[Working data — start]

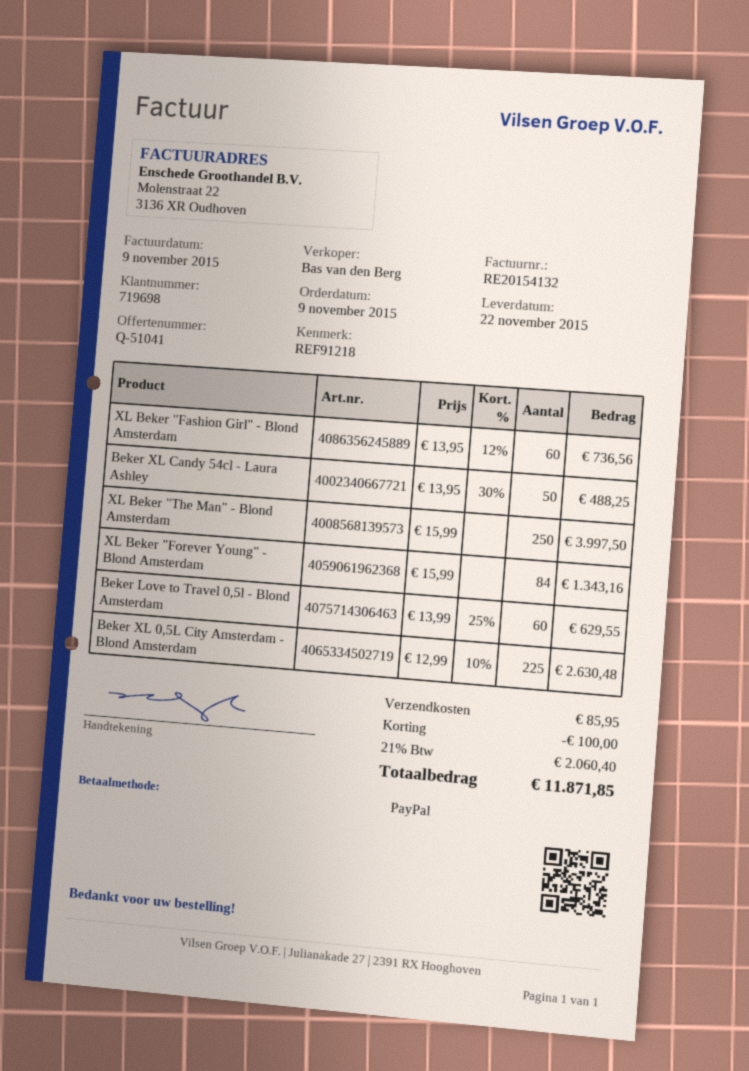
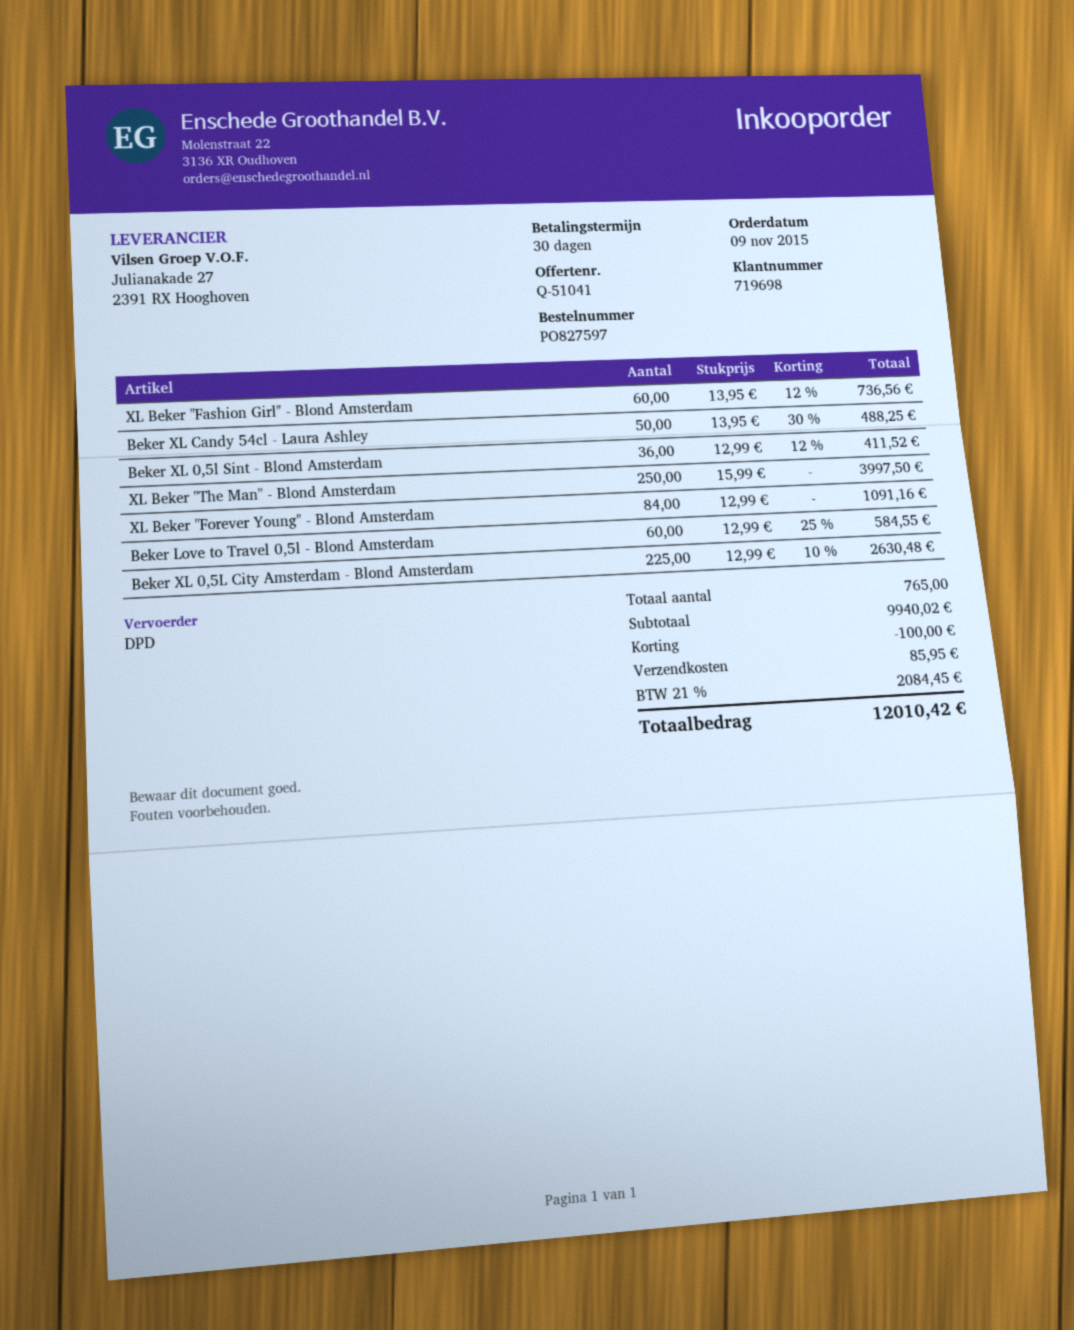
XL Beker "Forever Young" - Blond Amsterdam: 84 x 15.99 = 1343.16 -> 84 x 12.99 = 1091.16
Beker Love to Travel 0,5l - Blond Amsterdam: 60 x 13.99 - 25% = 629.55 -> 60 x 12.99 - 25% = 584.55
Beker XL 0,5l Sint - Blond Amsterdam: none -> 36 x 12.99 - 12% = 411.52
tax: 21% = 2060.40 -> 21% = 2084.45
total: 11871.85 -> 12010.42

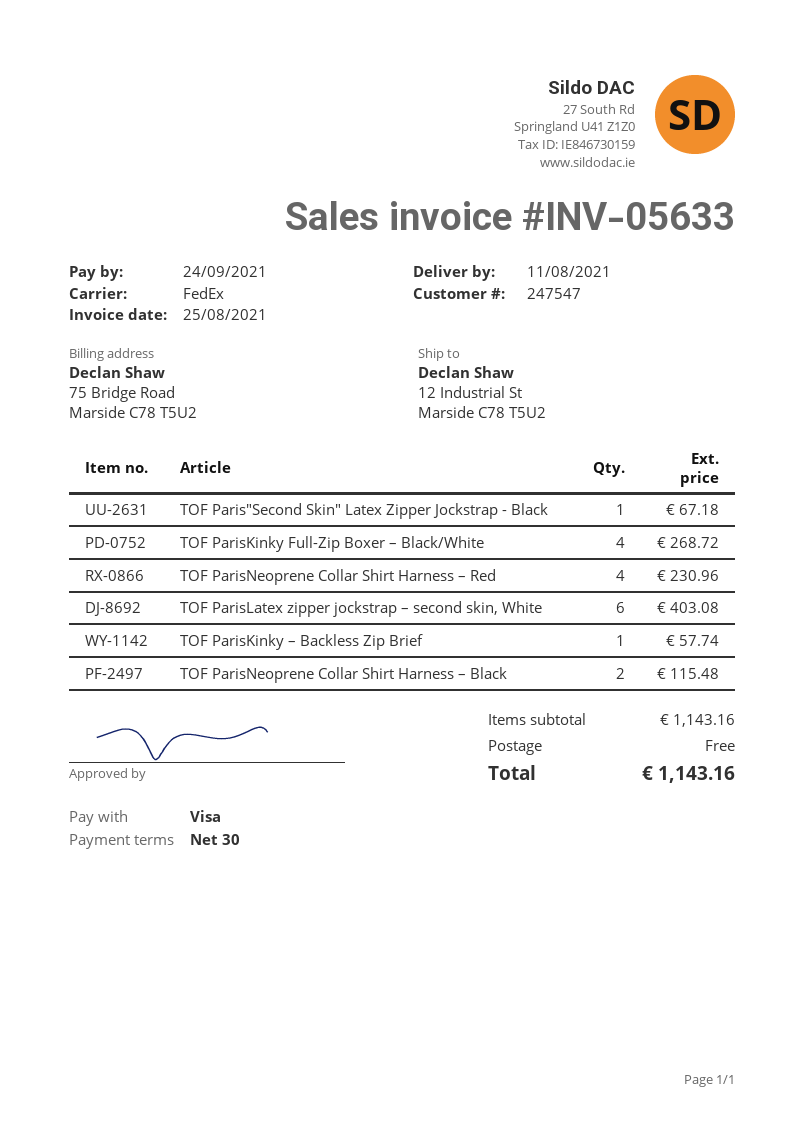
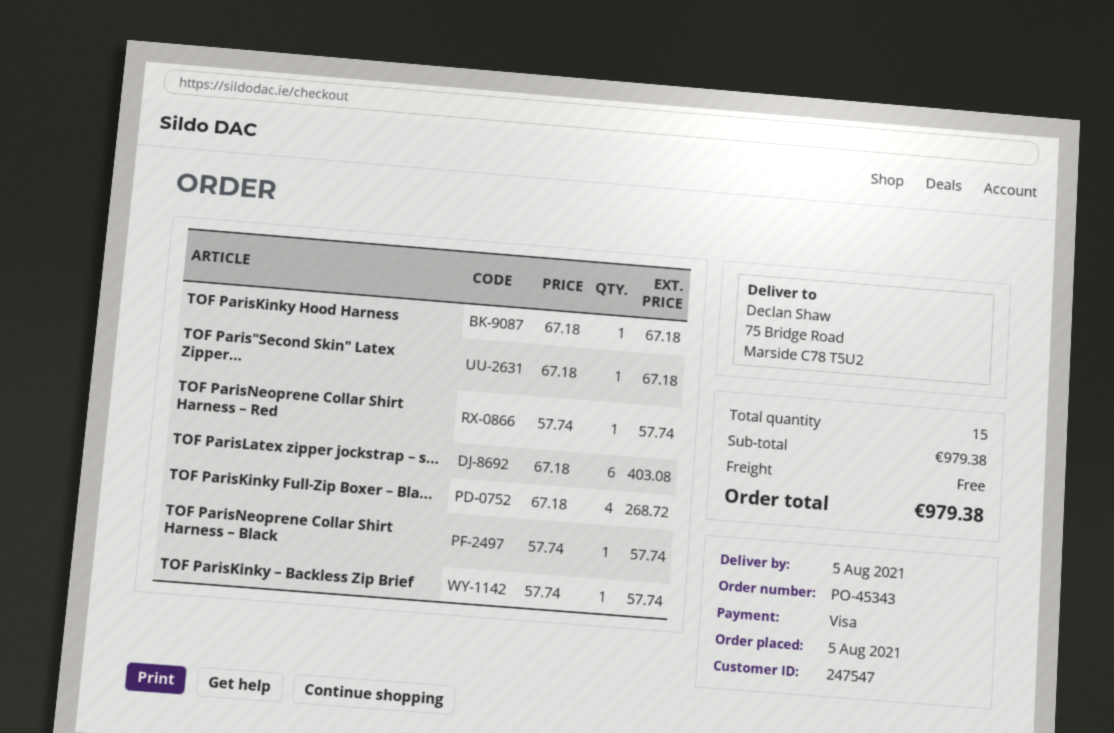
delivery date: 2021-08-11 -> 2021-08-05
ship to: 12 Industrial St, Marside C78 T5U2 -> 75 Bridge Road, Marside C78 T5U2
TOF ParisNeoprene Collar Shirt Harness – Red: 4 for 230.96 -> 1 for 57.74
TOF ParisNeoprene Collar Shirt Harness – Black: 2 for 115.48 -> 1 for 57.74
TOF ParisKinky Hood Harness: none -> 1 for 67.18
subtotal: 1143.16 -> 979.38
total: 1143.16 -> 979.38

[Working data — finish]

▶ _Your goal_: Your answer must be an exact repeat of the records above, with no pictures in it.

▶ _Response to the task_:
XL Beker "Forever Young" - Blond Amsterdam: 84 x 15.99 = 1343.16 -> 84 x 12.99 = 1091.16
Beker Love to Travel 0,5l - Blond Amsterdam: 60 x 13.99 - 25% = 629.55 -> 60 x 12.99 - 25% = 584.55
Beker XL 0,5l Sint - Blond Amsterdam: none -> 36 x 12.99 - 12% = 411.52
tax: 21% = 2060.40 -> 21% = 2084.45
total: 11871.85 -> 12010.42

delivery date: 2021-08-11 -> 2021-08-05
ship to: 12 Industrial St, Marside C78 T5U2 -> 75 Bridge Road, Marside C78 T5U2
TOF ParisNeoprene Collar Shirt Harness – Red: 4 for 230.96 -> 1 for 57.74
TOF ParisNeoprene Collar Shirt Harness – Black: 2 for 115.48 -> 1 for 57.74
TOF ParisKinky Hood Harness: none -> 1 for 67.18
subtotal: 1143.16 -> 979.38
total: 1143.16 -> 979.38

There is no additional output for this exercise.